§ What is expected:
Return the data below exactly, but only from the line containing "(228, 429) none -> [122,125,148,137] input" through the line containing "[117,1435,196,1452] Changing ->", with both of those lines included.

§ Provided records:
▽
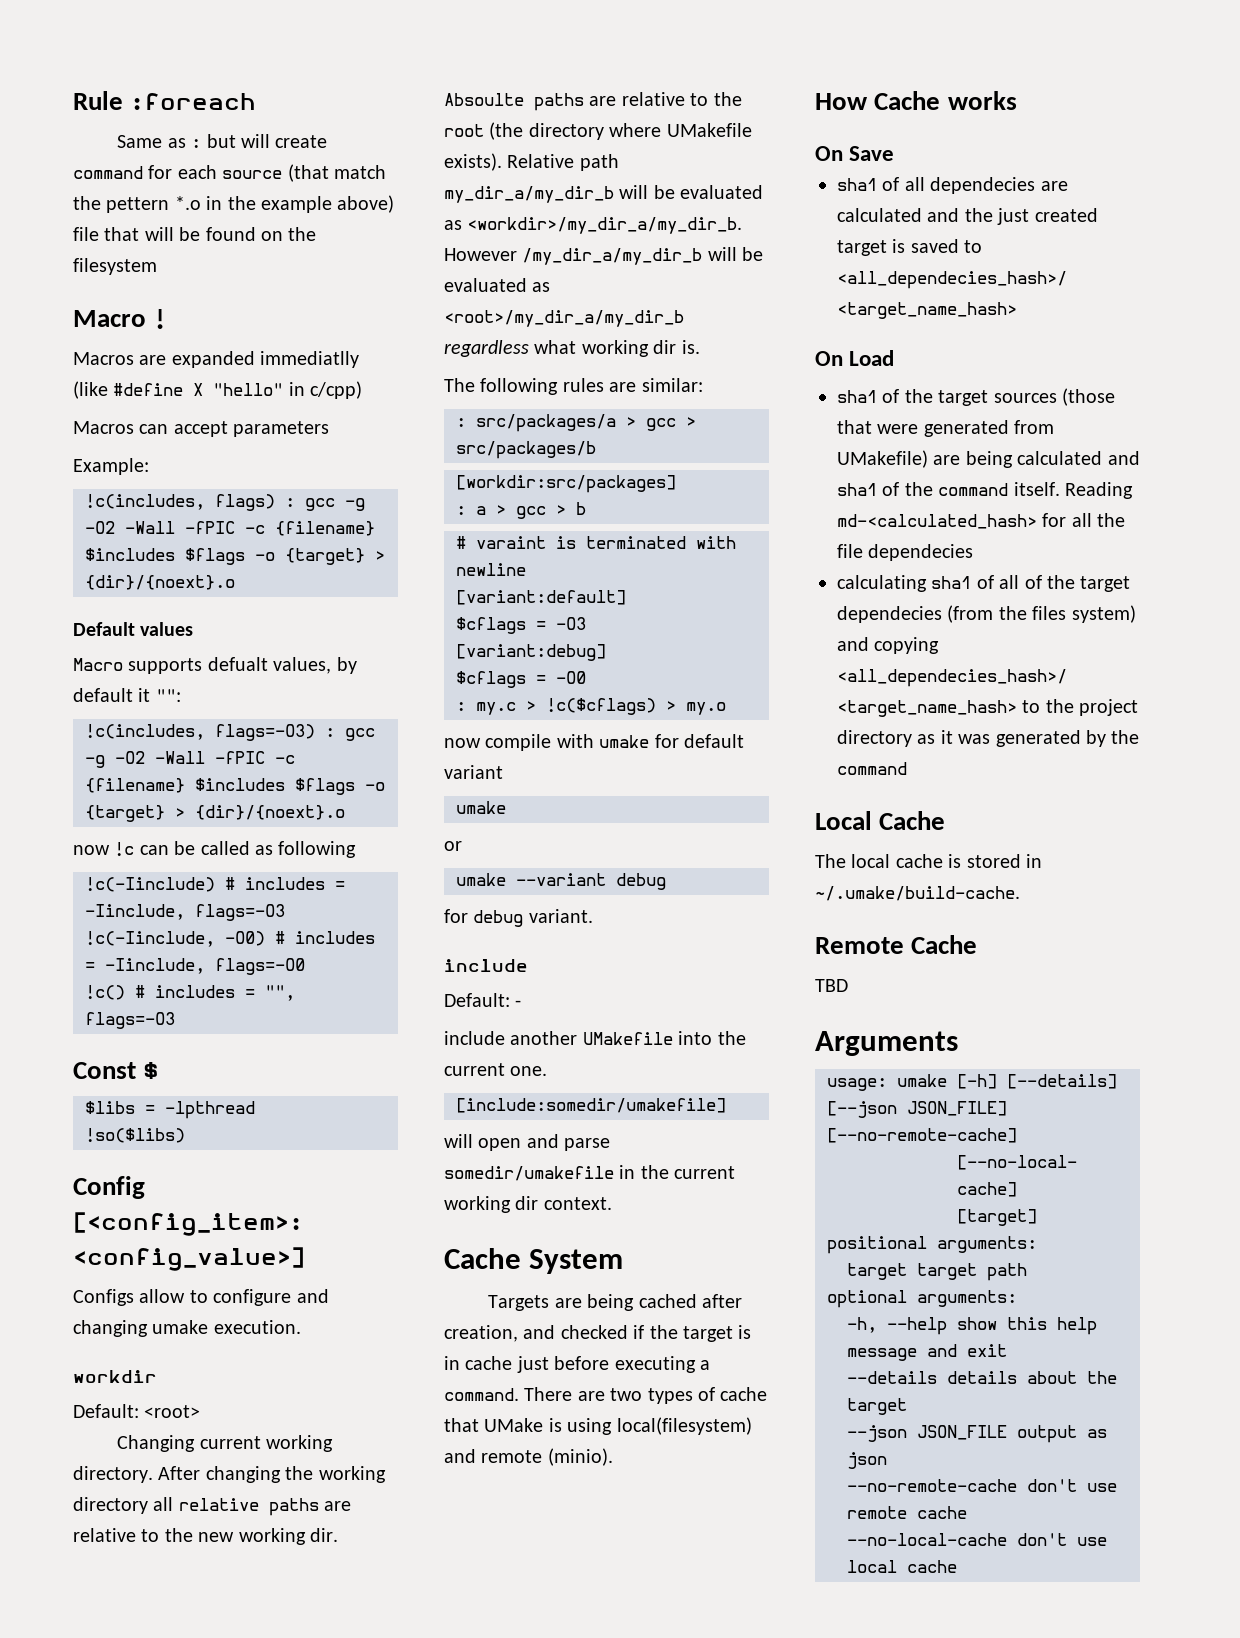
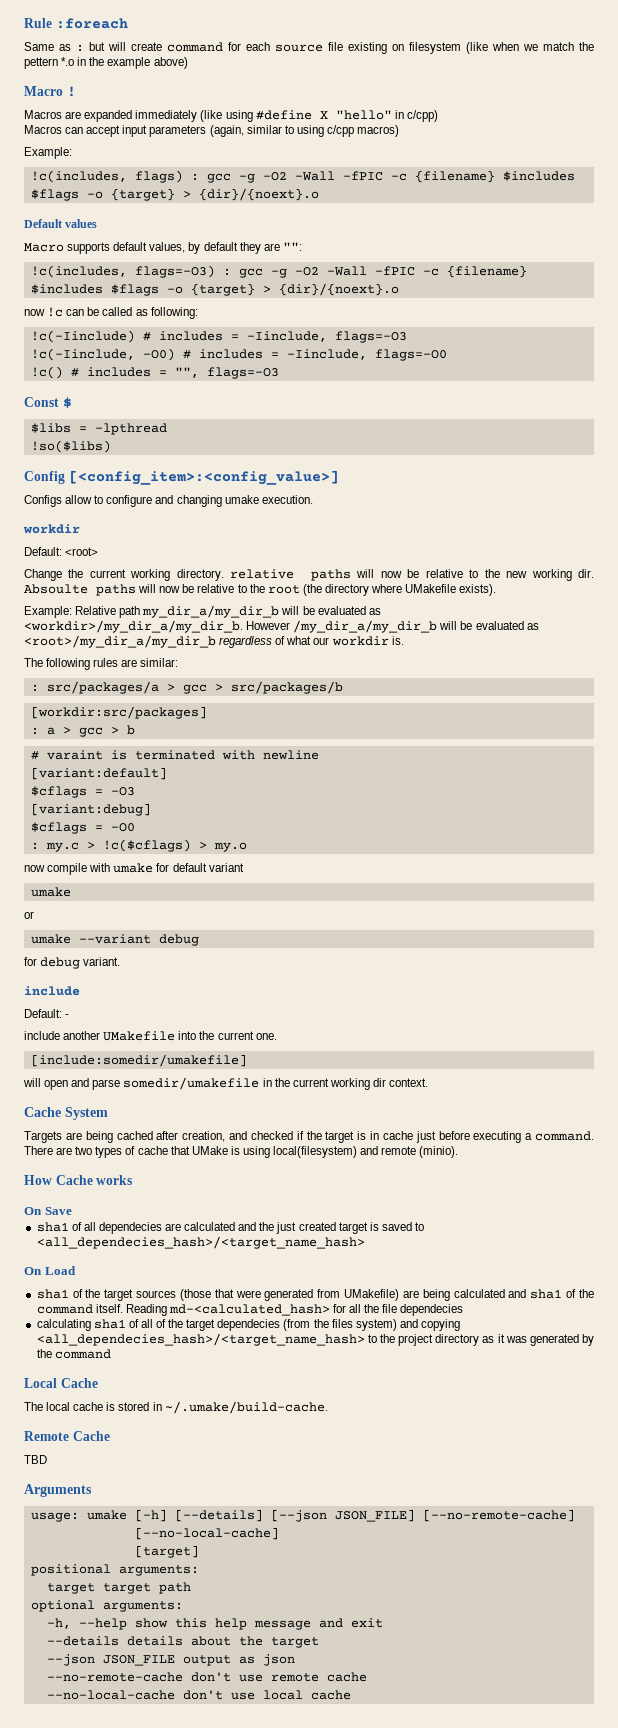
[287,164,329,182] (that -> [328,42,538,54] file existing on filesystem (like when we
[73,227,317,241] [73,258,157,275] file that will be found on the filesystem -> (188, 63) none
[260,351,360,368] [73,381,108,399] immediatlly (like -> [135,110,253,122] immediately (like using
(228, 429) none -> [122,125,148,137] input
(330, 429) none -> [209,125,400,137] (again, similar to using c/cpp macros)
[207,657,268,671] defualt -> [113,242,148,251] default
[138,688,151,702] it -> [239,242,280,254] they are
[278,841,357,858] following -> [150,307,198,319] following:
[117,1435,196,1452] Changing -> [24,569,84,581] Change the
[158,1466,386,1483] [73,1497,352,1516] After changing the working directory all relative paths are -> [230,569,420,581] relative paths will now be
[589,96,617,106] are -> [138,584,195,593] will now be
(502, 162) none -> [24,606,72,618] // Example:
[534,340,677,357] what working dir -> [275,636,389,646] of what our workdir

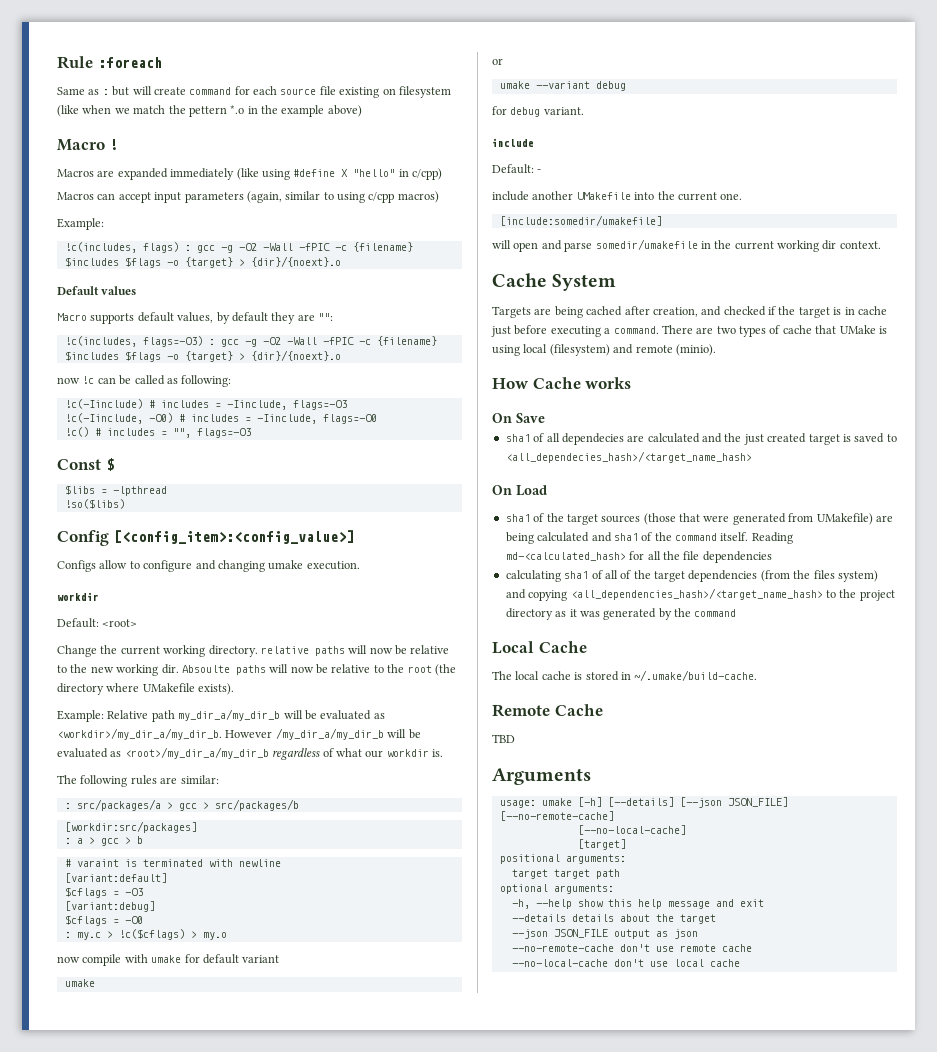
[273,1146,358,1158] local(filesystem) -> [523,344,610,356] local (filesystem)
[400,1304,464,1316] dependecies -> [702,551,772,563] dependencies
[217,1319,281,1331] dependecies -> [688,570,758,582] dependencies
[36,1333,365,1346] <all_dependecies_hash>/<target_name_hash> -> [570,588,823,600] <all_dependencies_hash>/<target_name_hash>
△
§ Result of the exercise:
(228, 429) none -> [122,125,148,137] input
(330, 429) none -> [209,125,400,137] (again, similar to using c/cpp macros)
[207,657,268,671] defualt -> [113,242,148,251] default
[138,688,151,702] it -> [239,242,280,254] they are
[278,841,357,858] following -> [150,307,198,319] following:
[117,1435,196,1452] Changing -> [24,569,84,581] Change the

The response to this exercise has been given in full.